Finnis’s prolix style should not occlude from our vision the crucial premise of his argument that property acquisition is to be “treated by all as for the benefit of all according to the criteria of distributive justice”? Why should we accept this premise?
Finnis’s defense of this premise proceeds by uncovering what he takes to be a false assumption of Nozick’s defense of unlimited acquisition. Nozick thinks that coercive redistribution is contrary to justice because it violates claims that people have on these resources. “On what is this principle based? Well, in a nicely ironical passage of Anarchy, State, and Utopia, Nozick remarks: ‘Things come into the world already attached to people having entitlements over them. . . .’” But, Finnis says, Nozick is wrong. “The decisive fact is that in our own world the natural resources from which all ‘things’ or ‘objects’ are made did appear ‘out of nothing’ and did not come into the world already attached to people having entitlements over them. This basic fact conditions all the entitlements subsequently derived from labour contribution, purchase, or other just sources of private title” (emphasis in original).
Finnis has started from a fact that supporters of Lockean theories of property acquisition do not deny, but instead incorporate as part of their own position. Land and other natural resources start out unowned: it is precisely this fact that enables acts of acquisition to proceed. The passage by Nozick that Finnis quotes is intended only to apply to items that have already been justly acquired. It is these that come into the world already attached.

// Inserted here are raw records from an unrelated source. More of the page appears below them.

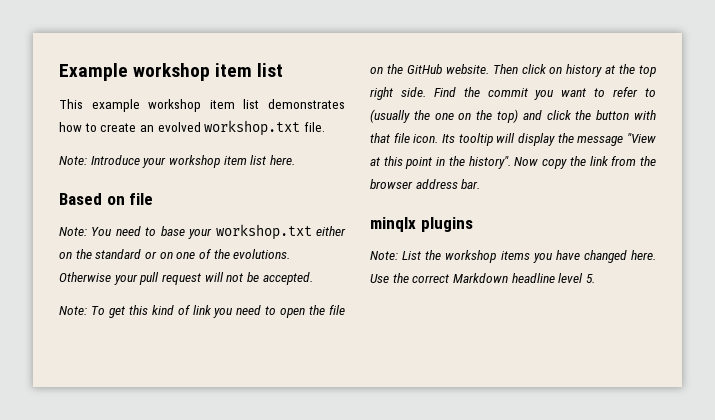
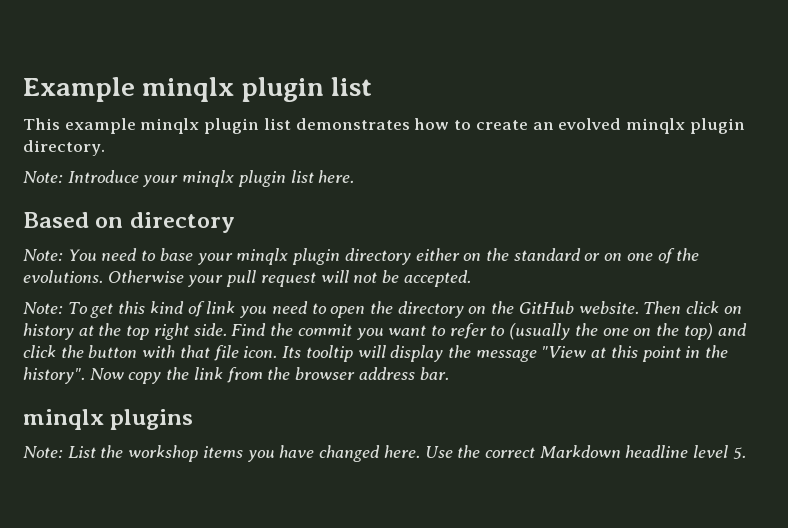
[133,63,253,81] workshop item -> [142,77,324,102] minqlx plugin
[148,99,235,112] workshop item -> [140,118,260,134] minqlx plugin
[204,120,325,136] workshop.txt file. -> [625,118,745,134] [23,140,105,156] minqlx plugin directory.
[168,155,247,168] workshop item -> [182,170,286,187] minqlx plugin
[129,193,154,205] file -> [129,212,235,233] directory
[215,224,312,240] workshop.txt -> [236,248,411,265] minqlx plugin directory
[329,305,345,315] file -> [397,301,464,318] directory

From the premise that resources come into existence unowned, Finnis’s contention that individuals have duties of distributive justice does not follow. It amounts simply to a rejection of the view held by Nozick and Rothbard, rather than an argument for it. “Resources start off unowned. Therefore people who own property have individual duties of distributive justice.” I wish Finnis had supplied the missing premises in this argument.